|Grant Number:||5R01CA106320-08 Interpret this number|
|Primary Investigator:||Zhao, Lue Ping|
|Organization:||Fred Hutchinson Cancer Research Center|
|Project Title:||Methods for Correlating Snp Haplotypes with Cancer|
DESCRIPTION (provided by applicant): The long-term objectives of our research efforts are to develop innovative research design methods and analytic methods for the study of human diseases in the context of maturing genomic technologies (genetic polymorphisms, gene expressions and protein expressions). The primary aims of this proposal are to develop statistical methods and study designs to objectively assess the relationship of genetic polymorphisms in the form of SNPs and haplotypes with disease phenotypes and to investigate the role of gene-environment interactions, believed to play a major role in disease etiology. This objective represents the continuation of our current research project, which focuses on mapping complex diseases. Recent developments in genotyping technologies are revealing interesting local haplotype structures and are continuing to discover many more genetic markers throughout the genome. These provide not only unprecedented opportunities to gain a deeper understanding of disease etiology and to discover biomarkers useful for disease prevention and control, but also present a considerable challenge to the extraction of useful information from the ocean of genomic data now available. While extended pedigrees, nuclear families, sib-pairs have been used in indirect association analyses, direct association analyses may be more efficient and yield sufficient power to detect gene-environment interactions. Therefore, to maximize the power of the association analysis, case-control designs (both matched and unmatched) and cohort study designs will be applied.
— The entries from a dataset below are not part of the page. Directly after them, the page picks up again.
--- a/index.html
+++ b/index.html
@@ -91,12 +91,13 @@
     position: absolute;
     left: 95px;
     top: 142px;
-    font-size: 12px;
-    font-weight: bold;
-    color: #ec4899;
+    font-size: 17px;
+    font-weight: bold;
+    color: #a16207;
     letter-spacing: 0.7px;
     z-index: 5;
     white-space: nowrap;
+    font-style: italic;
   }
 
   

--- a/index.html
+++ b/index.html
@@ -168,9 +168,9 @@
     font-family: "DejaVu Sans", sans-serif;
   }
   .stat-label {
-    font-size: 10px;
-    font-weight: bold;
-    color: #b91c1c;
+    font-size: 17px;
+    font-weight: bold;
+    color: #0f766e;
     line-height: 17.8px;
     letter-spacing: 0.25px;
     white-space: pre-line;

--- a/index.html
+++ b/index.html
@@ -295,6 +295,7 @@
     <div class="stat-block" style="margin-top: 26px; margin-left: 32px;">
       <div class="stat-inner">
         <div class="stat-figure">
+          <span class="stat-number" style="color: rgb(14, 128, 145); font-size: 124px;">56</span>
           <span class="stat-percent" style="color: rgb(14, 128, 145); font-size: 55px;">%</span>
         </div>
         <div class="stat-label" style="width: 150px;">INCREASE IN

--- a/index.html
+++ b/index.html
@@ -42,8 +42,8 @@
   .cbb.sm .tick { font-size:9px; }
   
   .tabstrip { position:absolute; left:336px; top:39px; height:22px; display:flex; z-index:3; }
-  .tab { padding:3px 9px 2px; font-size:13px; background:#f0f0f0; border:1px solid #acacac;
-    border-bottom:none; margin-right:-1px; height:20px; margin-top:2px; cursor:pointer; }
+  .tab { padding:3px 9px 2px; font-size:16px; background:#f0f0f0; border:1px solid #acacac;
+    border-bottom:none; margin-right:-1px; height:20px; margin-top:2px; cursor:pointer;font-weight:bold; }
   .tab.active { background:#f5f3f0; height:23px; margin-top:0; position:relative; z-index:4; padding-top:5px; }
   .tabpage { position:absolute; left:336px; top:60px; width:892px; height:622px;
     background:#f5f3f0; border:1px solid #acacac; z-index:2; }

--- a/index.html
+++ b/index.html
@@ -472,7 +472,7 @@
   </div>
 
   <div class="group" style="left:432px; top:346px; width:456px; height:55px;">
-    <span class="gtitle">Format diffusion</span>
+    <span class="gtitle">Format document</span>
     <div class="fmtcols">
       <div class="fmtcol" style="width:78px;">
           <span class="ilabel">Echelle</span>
Methods to be developed will be based on well-established statistical techniques, including: genetic models, estimating equation techniques, likelihood methods, and logistic regression techniques. Where analytical solutions are not possible or computationally prohibitive, bootstrap techniques and Monte Carlo simulation methods will be applied to estimate relevant statistics. A range of statistical methods will be developed, including novel algorithms as necessary, and implemented for dissemination to the research community. Then these methods will be applied data from actual studies for validation and illustration purposes. To ensure the integration of statistics, biology and epidemiology, a team of investigators from multi-disciplinary backgrounds will discuss issues and jointly generate and critique statistical solutions.